Grant Willcox, a student studying ethical hacking at the University of Northumbria in the UK, is claiming that the Wassenaar Arrangement, an arms control treaty that was expanded last year to prohibit the export of various kinds of software exploit, is forcing him to censor his dissertation.

Willcox's research investigates ways in which Microsoft's EMET software can be bypassed. EMET is a security tool that includes a variety of mitigation techniques designed to make exploiting common memory corruption flaws harder. In the continuing game of software exploit cat and mouse, EMET raises the bar, making software bugs harder to take advantage of, but does not outright eliminate the problems. Willcox's paper explored the limitations of the EMET mitigations and looked at ways that malware could bypass them to enable successful exploitation. He also applied these bypass techniques to a number of real exploits.

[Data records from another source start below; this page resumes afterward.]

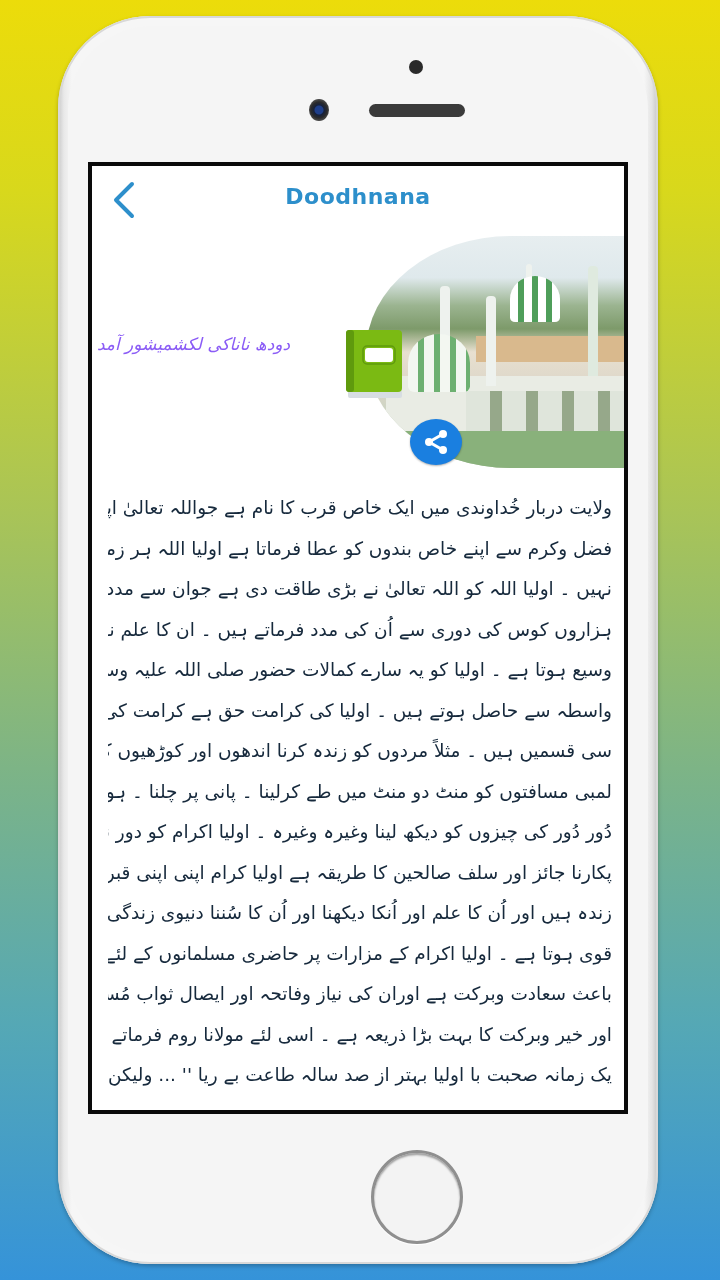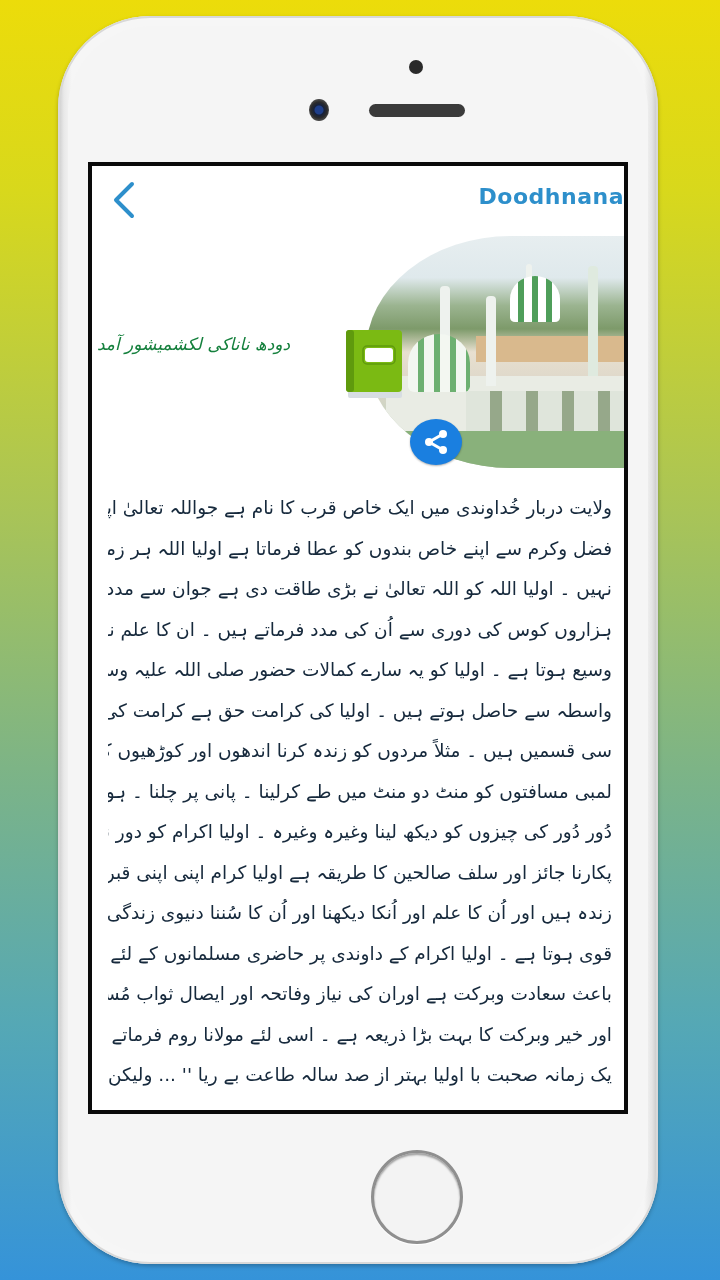"Doodhnana" .app-title { text-align: right -> center }
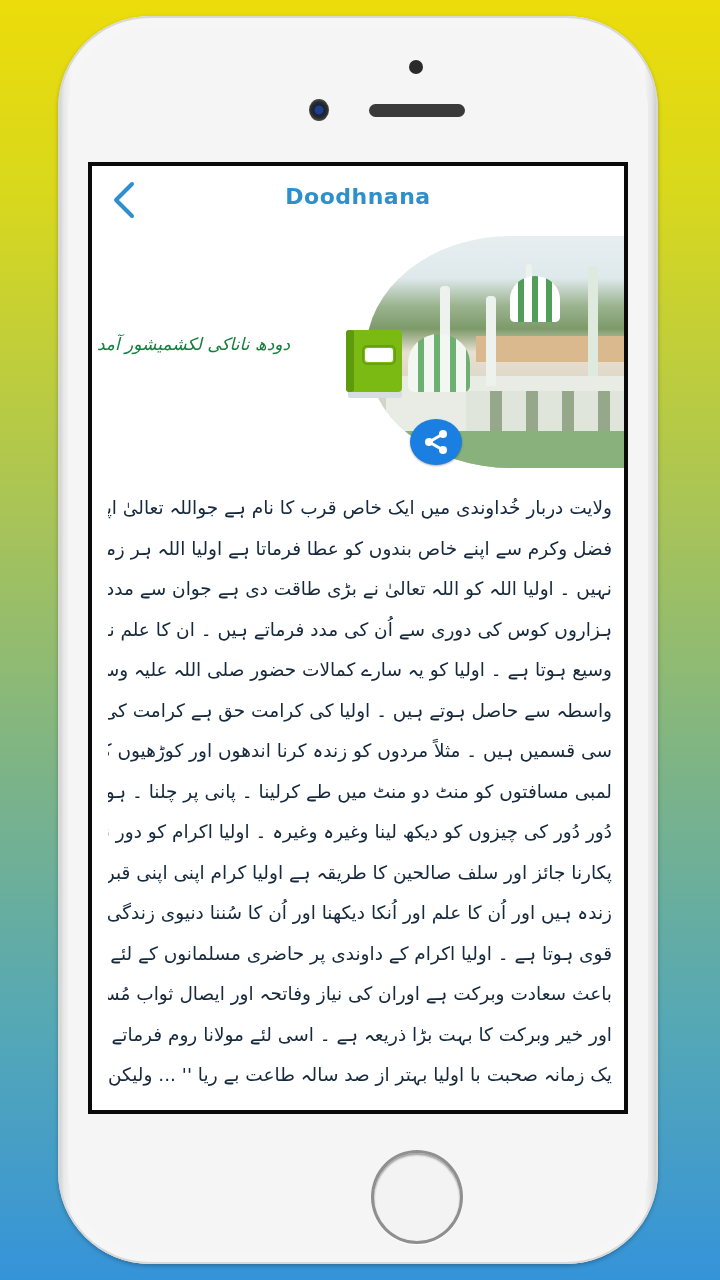"دودھ ناناکی لکشمیشور آمد" .article-title { color: #15803d -> #8b5cf6 }
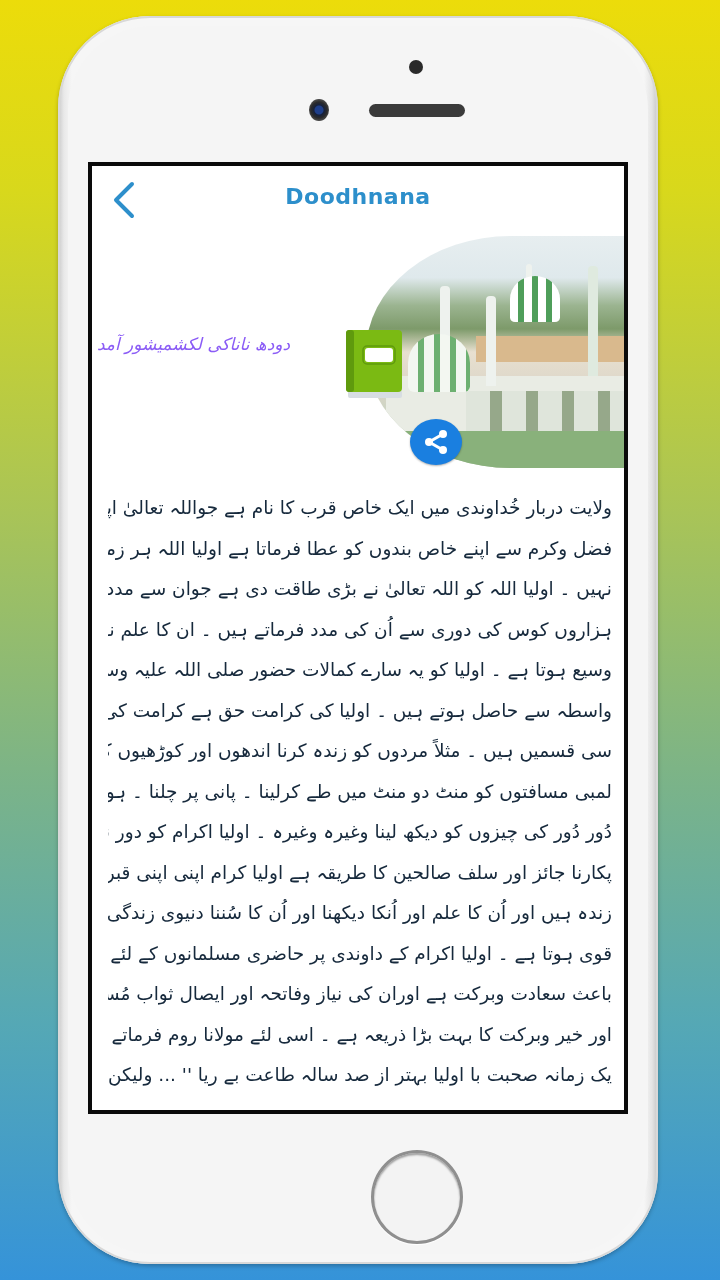"قوی ہوتا ہے ۔ اولیا" span.body-line { text: داوندی -> مزارات }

Typically this kind of dissertation would be published in full. Security researchers routinely explore techniques for bypassing system protections, with this research being one of the things that guides the development of future mitigations. Similarly, publishing the working exploit code (with a safe payload, to prove the concept) is standard within the research community.

However, Willcox's paper doesn't do this. Writing on his blog, he explains that some pages have been removed due to a combination of the Wassenaar Arrangement's restrictions, and the university's ethics board forbidding the release of exploits. He says that he will release the exploits only to consultancies within the UK, thereby avoiding any exports.